Leben bedeutet träumen. Keine andere Epoche in der europäischen Geschichte verschrieb sich mehr diesem Grundsatz als die Frühe Neuzeit. Schriften, Predigten, Berichte, Briefe, Traum- und Tagebücher sowie künstlerische Werke – das breite Spektrum an unterschiedlichen Traumdeutungen, -diskursen und -darstellungen zeugt von der Wichtigkeit der geträumten Szenen für die frühneuzeitliche Gesellschaft.

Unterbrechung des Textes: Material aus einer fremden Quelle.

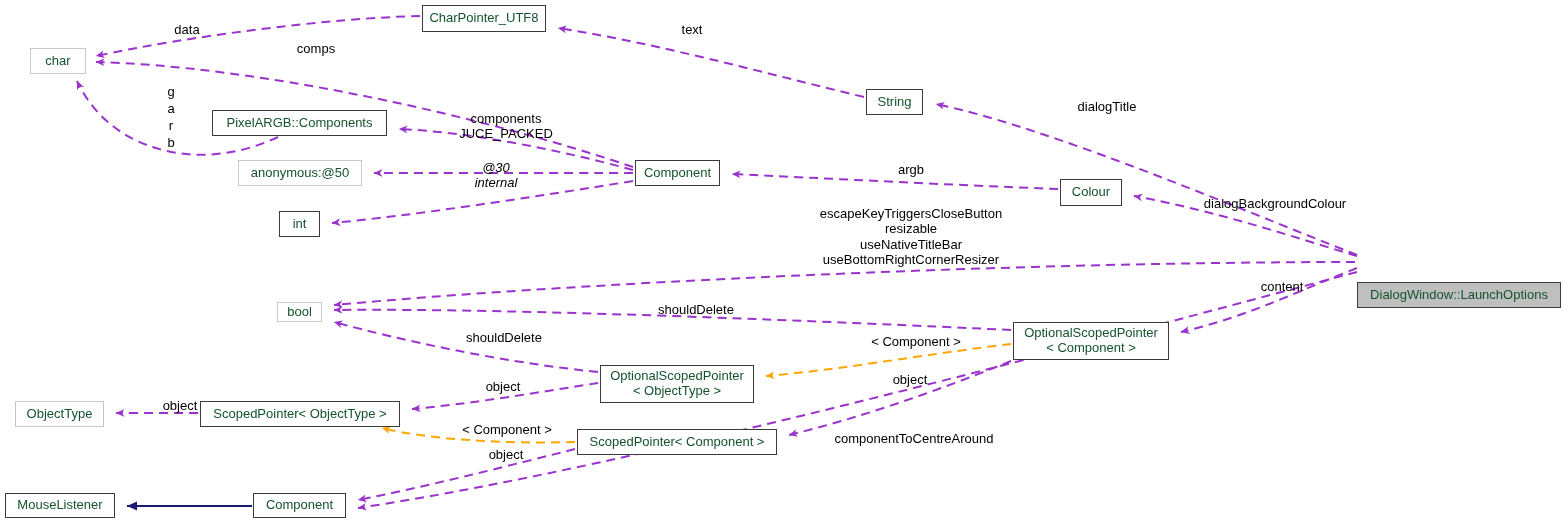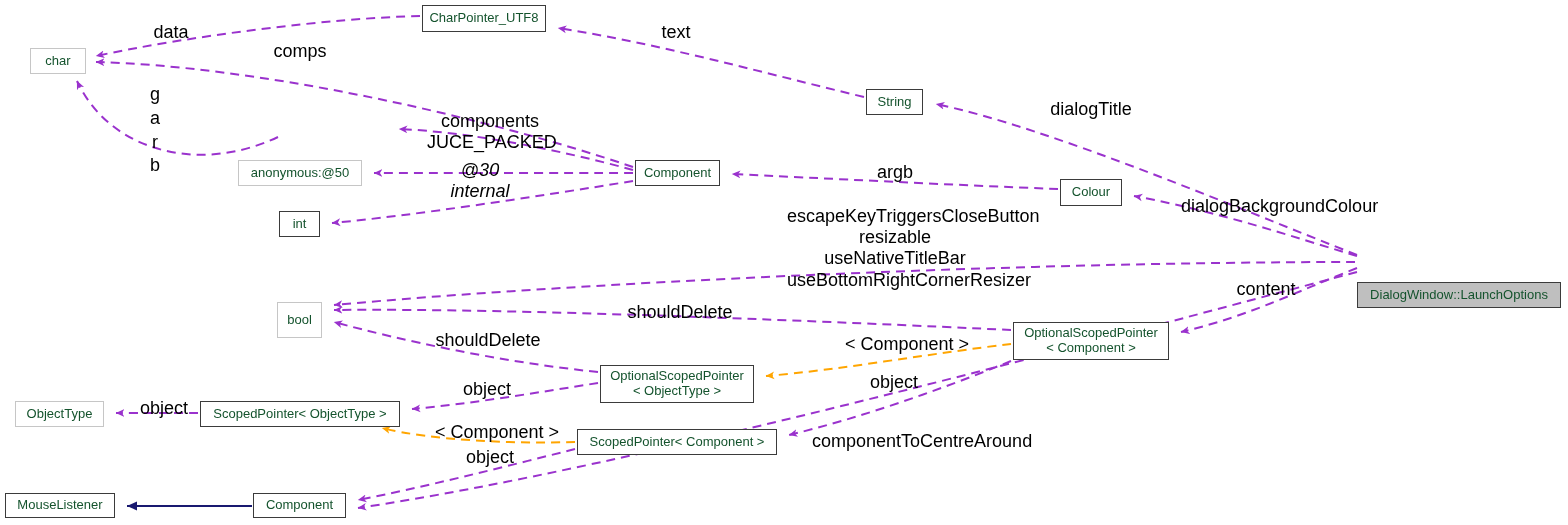--- a/index.html
+++ b/index.html
@@ -51,13 +51,14 @@
   }
   .edge-label {
     position: absolute;
-    font-size: 18px;
+    font-size: 13px;
     color: #000000;
     text-align: center;
     line-height: 1.18;
     white-space: pre;
     z-index: 6;
     pointer-events: none;
+    margin-left: 16px;
   }
   .edge-label.vertical-letters {
     line-height: 1.32;

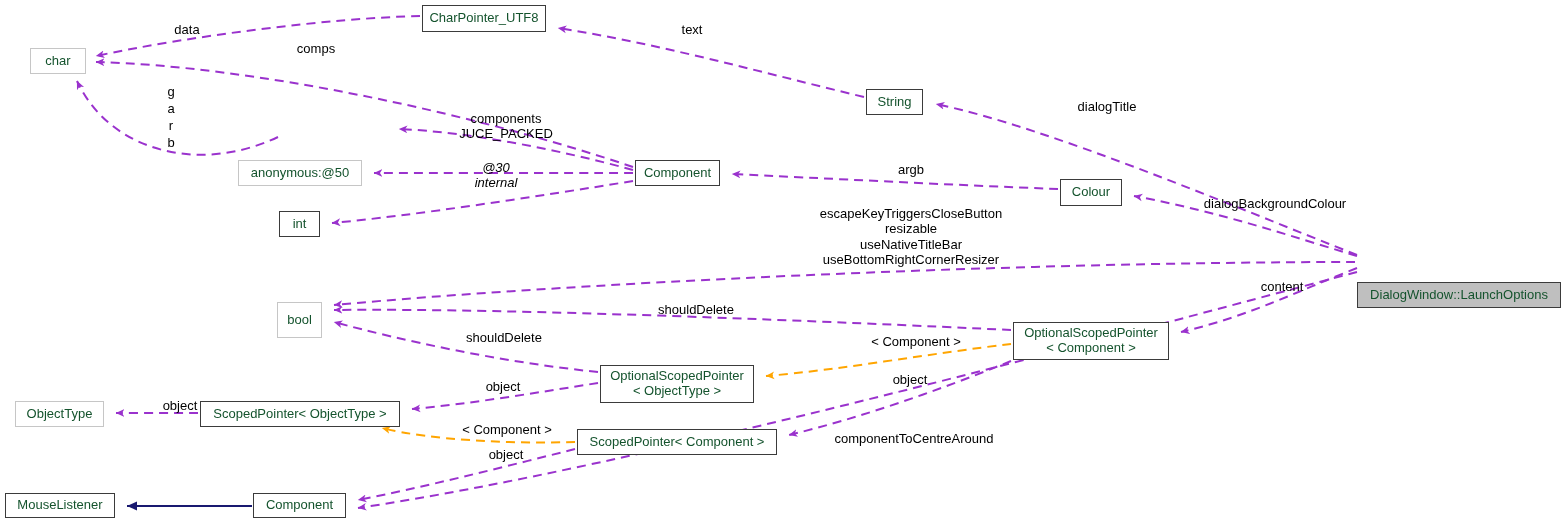--- a/index.html
+++ b/index.html
@@ -143,6 +143,7 @@
 
   <div class="uml-node border-dark" style="left:866px; top:89px; width:57px; height:26px;">String</div>
 
+  <div class="uml-node border-dark" style="left:212px; top:110px; width:175px; height:26px;">PixelARGB::Components</div>
 
   <div class="uml-node border-light" style="left:238px; top:160px; width:124px; height:26px;">anonymous:@50</div>
 

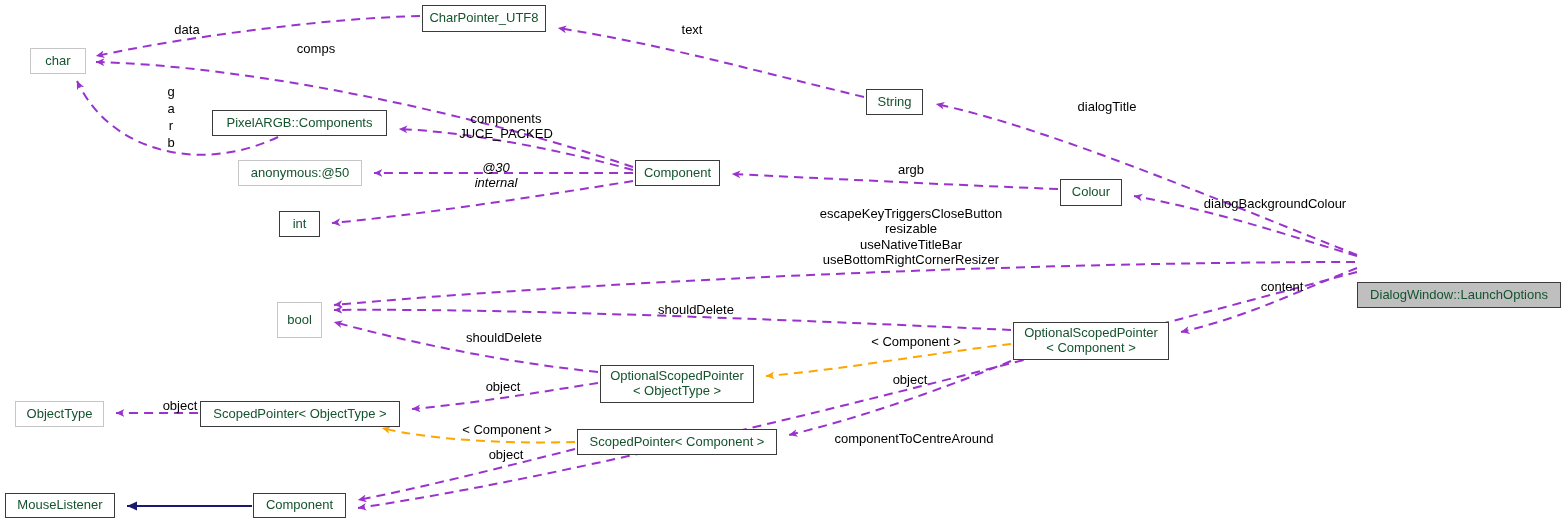--- a/index.html
+++ b/index.html
@@ -155,7 +155,7 @@
 
   <div class="uml-node node-highlight" style="left:1357px; top:250px; width:204px; height:26px;">DialogWindow::LaunchOptions</div>
 
-  <div class="uml-node border-light" style="left:277px; top:302px; width:45px; height:36px;">bool</div>
+  <div class="uml-node border-light" style="left:277px; top:302px; width:45px; height:20px;">bool</div>
 
   <div class="uml-node border-dark" style="left:1013px; top:322px; width:156px; height:38px;">OptionalScopedPointer
 &lt; Component &gt;</div>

In der Frühen Neuzeit waren Träume nicht einfach nur Träume: Sie konnten Zeichen, Botschaften, Visionen, Weissagungen, Warnungen und Drohungen, Lehren sowie Ausdruck von Krankheit und Gesundheit sein. Ferner reflektierten sie den seelischen Zustand und die Frömmigkeit der Träumenden. Schließlich waren sie Kommunikationsformen zwischen dem Bewussten und Unbewussten, der natürlichen und übernatürlichen Welt. Der Traum „markierte die Schnittstelle zwischen Gott und Teufel, Himmel und Erde, Prophetie und Aberglauben, Leib und Seele, Wahrheit und Irrtum“ (Claire Gantet).
Im Projekttutorium wollen wir uns der Thematik aus (vornehmlich) geschichts- und literaturwissenschaftlicher Perspektive nähern. Durch die Diskussion von Forschungsliteratur und frühneuzeitlichen Quellen, die auch schöngeistige Texte einschließen, werden wir uns der übergeordneten Frage nach der Bedeutung des Traums und des Träumens für die frühneuzeitliche Gesellschaft und das frühneuzeitliche Individuum widmen.